Il sapere della mano è una conoscenza sensibile che si informa nel fare. Questo segno, tracciandosi, rivela la misura. Individua il limite, il terreno comune che lega e separa scrittura e immagine, disegno e parola. Definisce la mappa, il confine ove il pensiero mette in circolo le proprie strategie; esplora la contiguità che si offre al processo di in-formazione e, vincendo la propria resistenza, permette un continuo superamento del limite. L’atteggiamento anatomico altro non è che l’espressione di un’intenzione analitica senza alibi, tesa alla pura ricerca. Scorporare, sezionare, dettagliare, fanno parte dell’intenzione dell’anatomista e dell’artista.
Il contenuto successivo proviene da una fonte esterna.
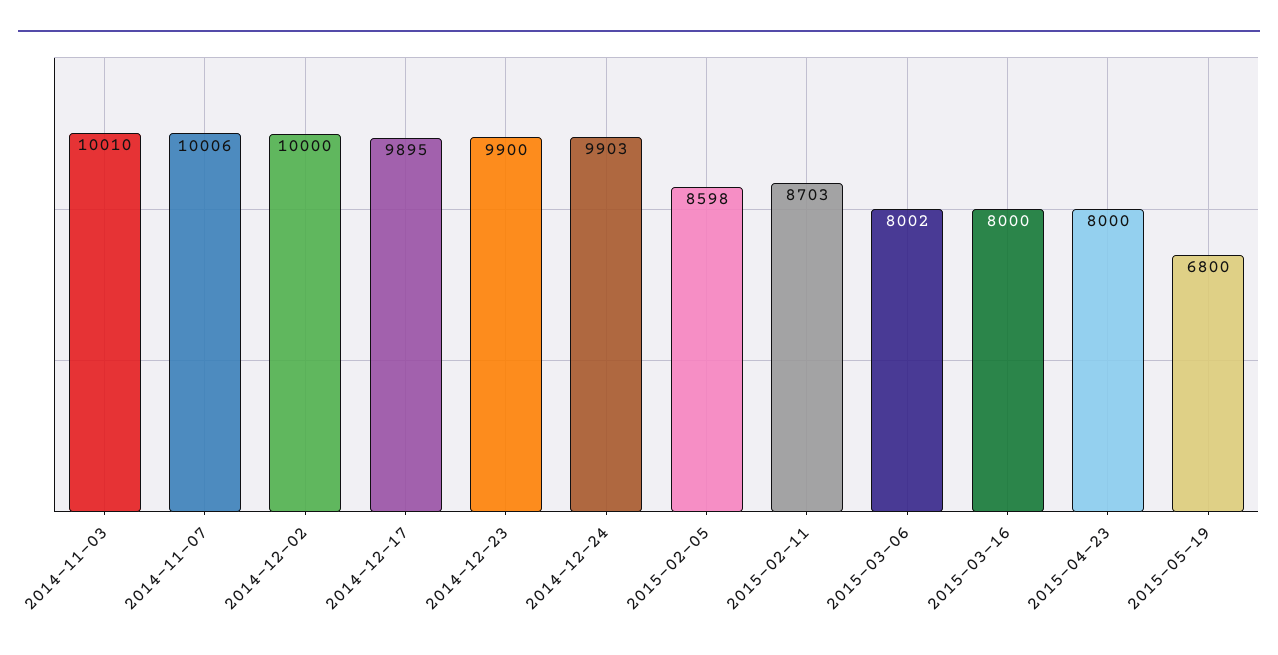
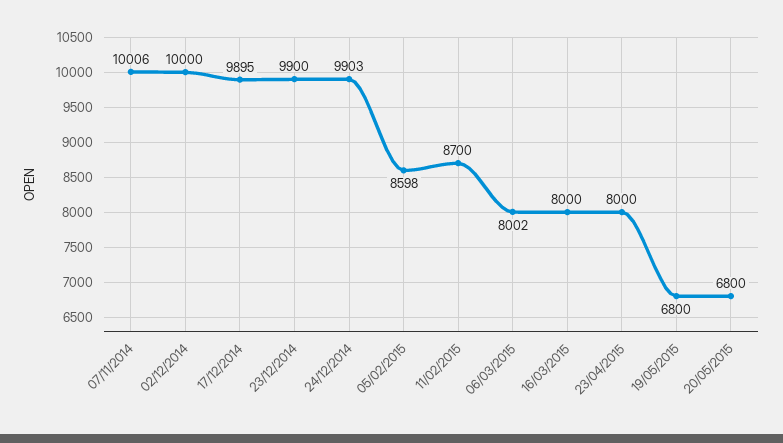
2014-11-03: 10010 -> none
2015-02-11: 8703 -> 8700
20/05/2015: none -> 6800

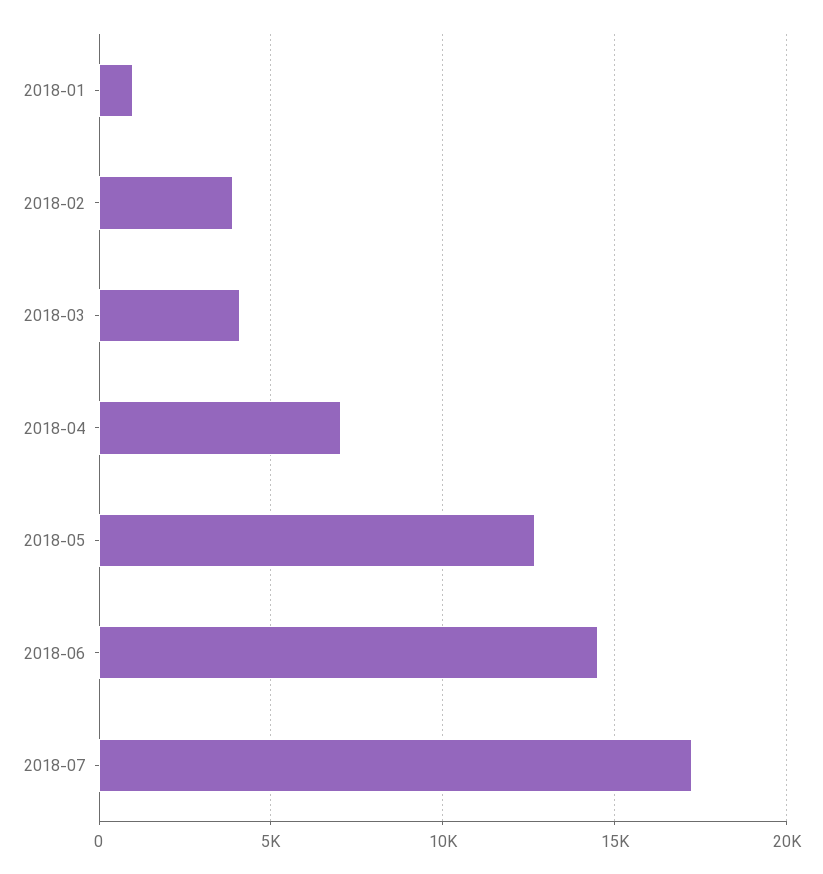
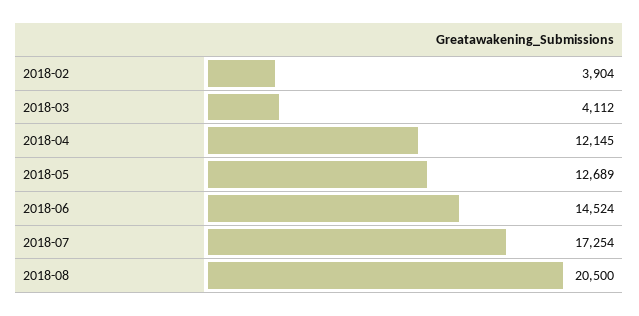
2018-01: 1000 -> none
2018-04: 7000 -> 12145
2018-08: none -> 20500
Nel processo creativo, pensiero e oggetto del pensiero stesso viaggiano di pari passo, si sollecitano a vicenda e occupano su piani intercambiabili lo spazio reale della rappresentazione. In una sequenza coordinata di segni si avvicendano più piani di lettura, e differenti possibilità di porsi nell’ambito dello studio.
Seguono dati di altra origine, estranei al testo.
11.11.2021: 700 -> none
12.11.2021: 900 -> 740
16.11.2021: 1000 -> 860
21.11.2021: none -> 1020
“Progettare significa costruire il luogo della differenza, perché ciò che è solo possibile diventi reale.” Franco Rella. Il progetto in opera mette in atto un modello di ricerca in cui i frammenti dell’avvenire e del divenire si realizzano, si integrano, anche parzialmente. In questo meccanismo si realizza quindi una forma che assume l’aspetto di una totalità che è costituita di un insieme di presenze e di omissioni, un territorio di mescolanze e interferenze, di caso e di determinazione; in sostanza, un sistema. In cui il soggetto è agente e testimone al tempo stesso, in cui il viaggio trasforma il “dappertutto” di un paesaggio indistinto e senza norme, nel luogo in cui ci si può riconoscere. Si può paragonare il concetto di sistema a quello di giardino, a questa sorta di paesaggio nel paesaggio.
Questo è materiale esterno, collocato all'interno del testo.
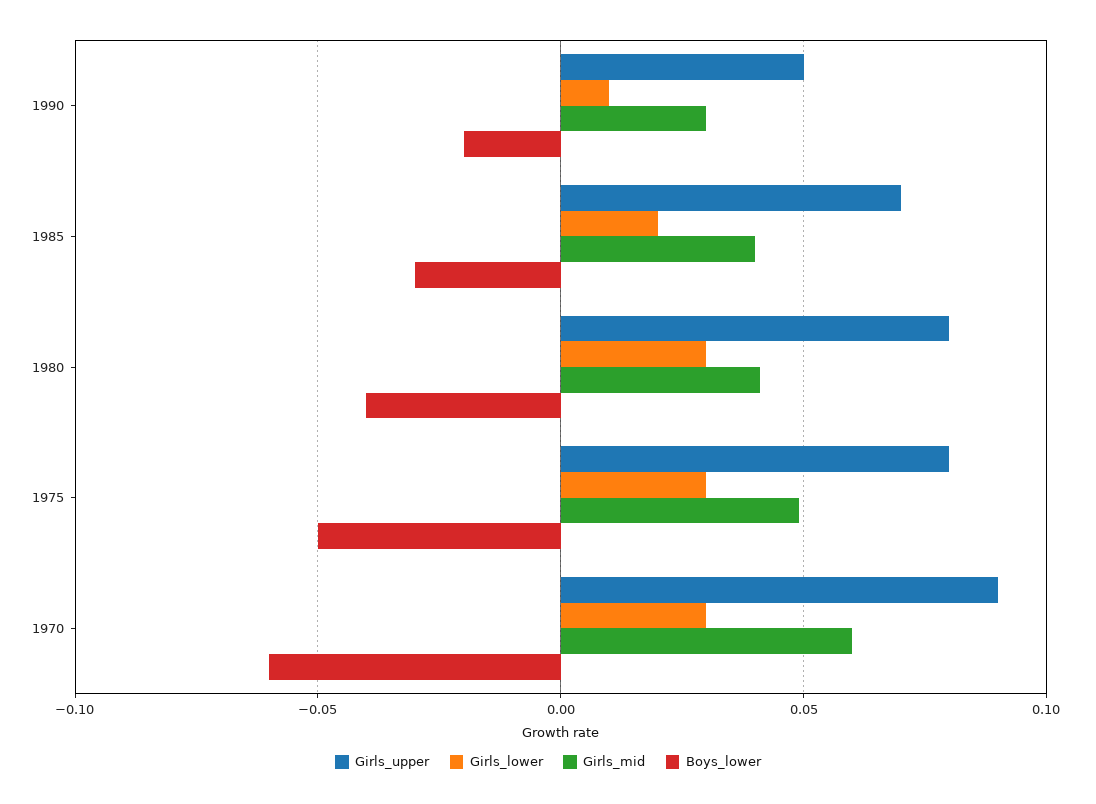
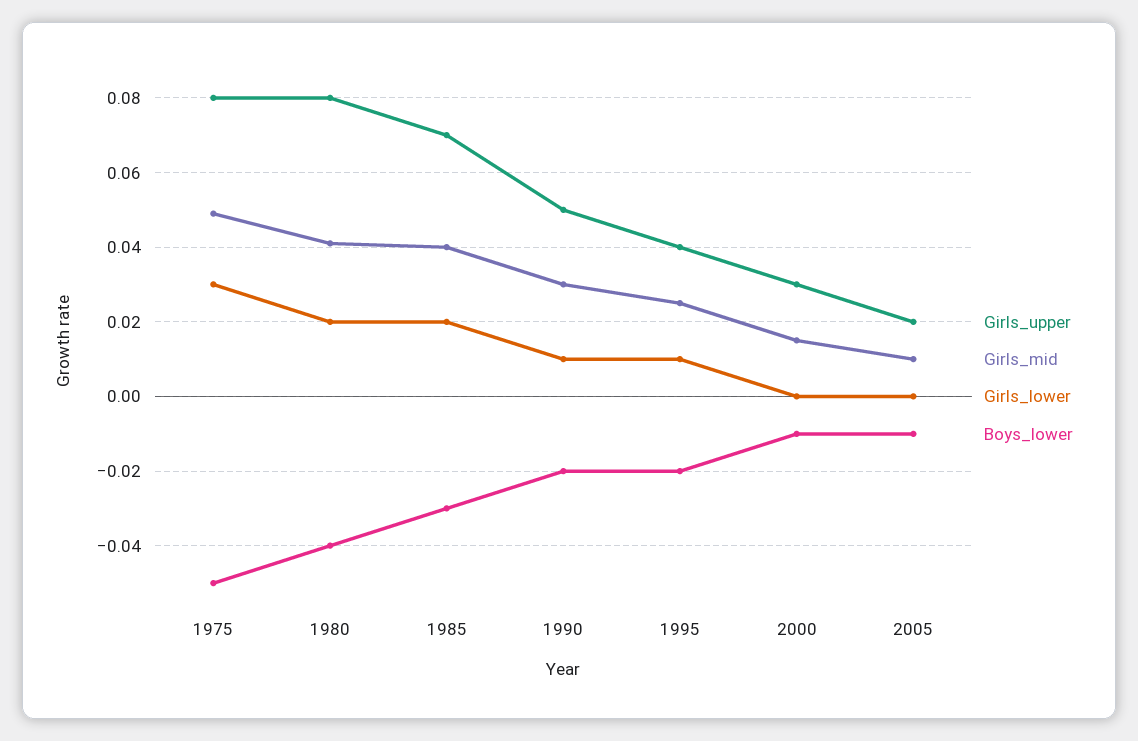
Girls_lower, 1980: 0.03 -> 0.02
Girls_upper, 1970: 0.09 -> none
Girls_lower, 1970: 0.03 -> none
Girls_mid, 1970: 0.06 -> none
Boys_lower, 1970: -0.06 -> none
Girls_upper, 1995: none -> 0.04
Girls_mid, 1995: none -> 0.025
Girls_lower, 1995: none -> 0.01
Boys_lower, 1995: none -> -0.02
Girls_upper, 2000: none -> 0.03
Girls_mid, 2000: none -> 0.015
Girls_lower, 2000: none -> 0
Boys_lower, 2000: none -> -0.01
Girls_upper, 2005: none -> 0.02
Girls_mid, 2005: none -> 0.01
Girls_lower, 2005: none -> 0
Boys_lower, 2005: none -> -0.01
"Progetto per lo spazio mentale", © Maria Cristina Galli


Nella sua antica definizione, indicava propriamente l’”arte del luogo”, la capacità di rendere visibile il pensiero dal vuoto dello spazio. In persiano giardino significa Paradiso, rappresenta cioè il cuore della casa, il luogo della pace e della delizia. Anticamente, l’ora delle streghe non era la mezzanotte, ma, al contrario, il mezzogiorno, l’ora del delirio; quando la calura e la luce sono al loro culmine. Il giardino rappresentava il rifugio dalla follia. In questo spazio privato ove ci si prende cura di sé, è riflessa la nostra idea di territorio, la nostra immagine del mondo. È il micropaesaggio che creiamo quando ci lasciamo attraversare, quando lo sguardo comincia a pensare dentro le cose, quando volgiamo gli occhi al suolo e leggiamo dentro di noi.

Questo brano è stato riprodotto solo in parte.